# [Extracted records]
↓

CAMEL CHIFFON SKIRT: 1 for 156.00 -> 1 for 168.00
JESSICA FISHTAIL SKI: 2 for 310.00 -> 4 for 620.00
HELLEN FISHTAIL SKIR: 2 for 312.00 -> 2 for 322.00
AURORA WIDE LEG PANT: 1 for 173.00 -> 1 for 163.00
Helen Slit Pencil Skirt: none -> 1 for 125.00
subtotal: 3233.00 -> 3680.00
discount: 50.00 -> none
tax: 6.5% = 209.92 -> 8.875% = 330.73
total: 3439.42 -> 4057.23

↑
↓

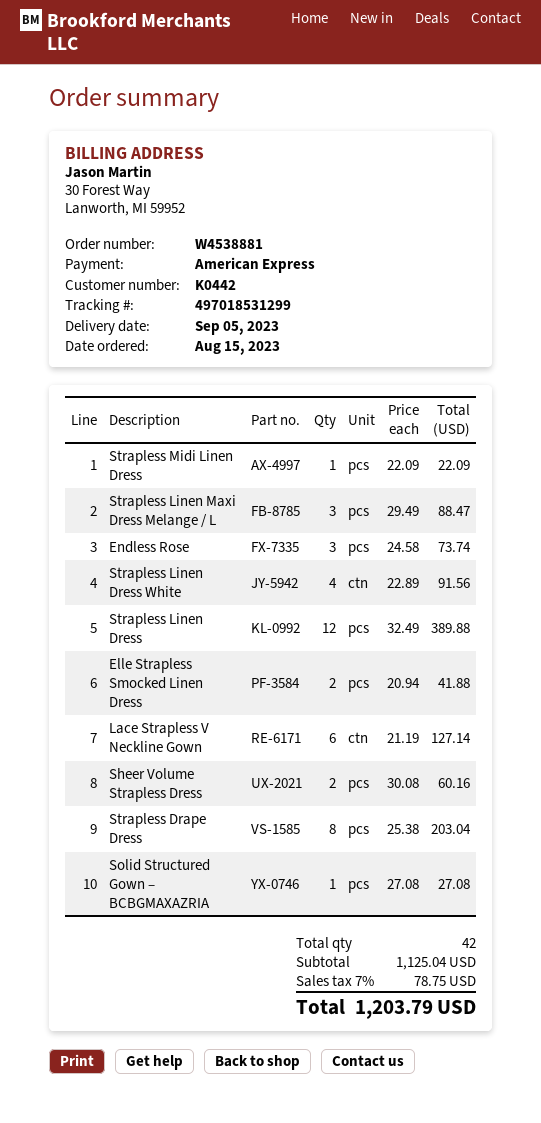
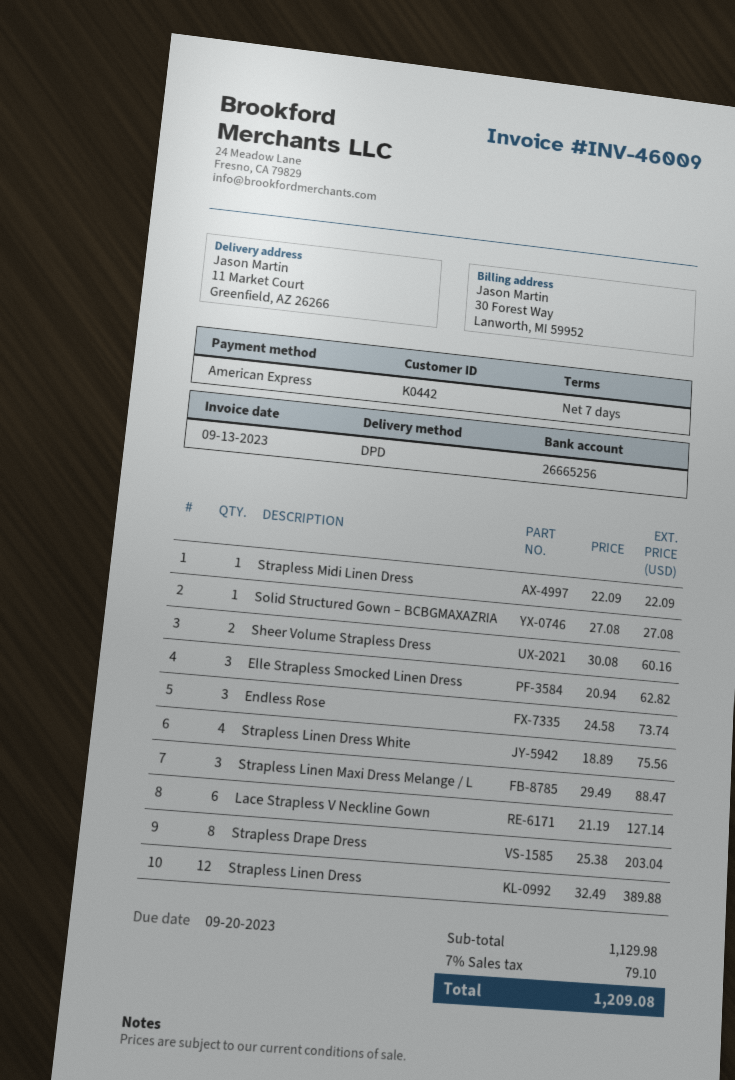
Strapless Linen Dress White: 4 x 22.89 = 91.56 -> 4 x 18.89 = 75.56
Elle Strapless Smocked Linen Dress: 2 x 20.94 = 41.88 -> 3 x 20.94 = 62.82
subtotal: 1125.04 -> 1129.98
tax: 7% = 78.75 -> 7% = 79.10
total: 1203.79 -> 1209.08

↑

# [What is required]
From the line that has "discount: 50.00 -> none" through the line that has "total: 3439.42 -> 4057.23", copy every line exactly as it appears above, and leave out all others.

# [Answer]
discount: 50.00 -> none
tax: 6.5% = 209.92 -> 8.875% = 330.73
total: 3439.42 -> 4057.23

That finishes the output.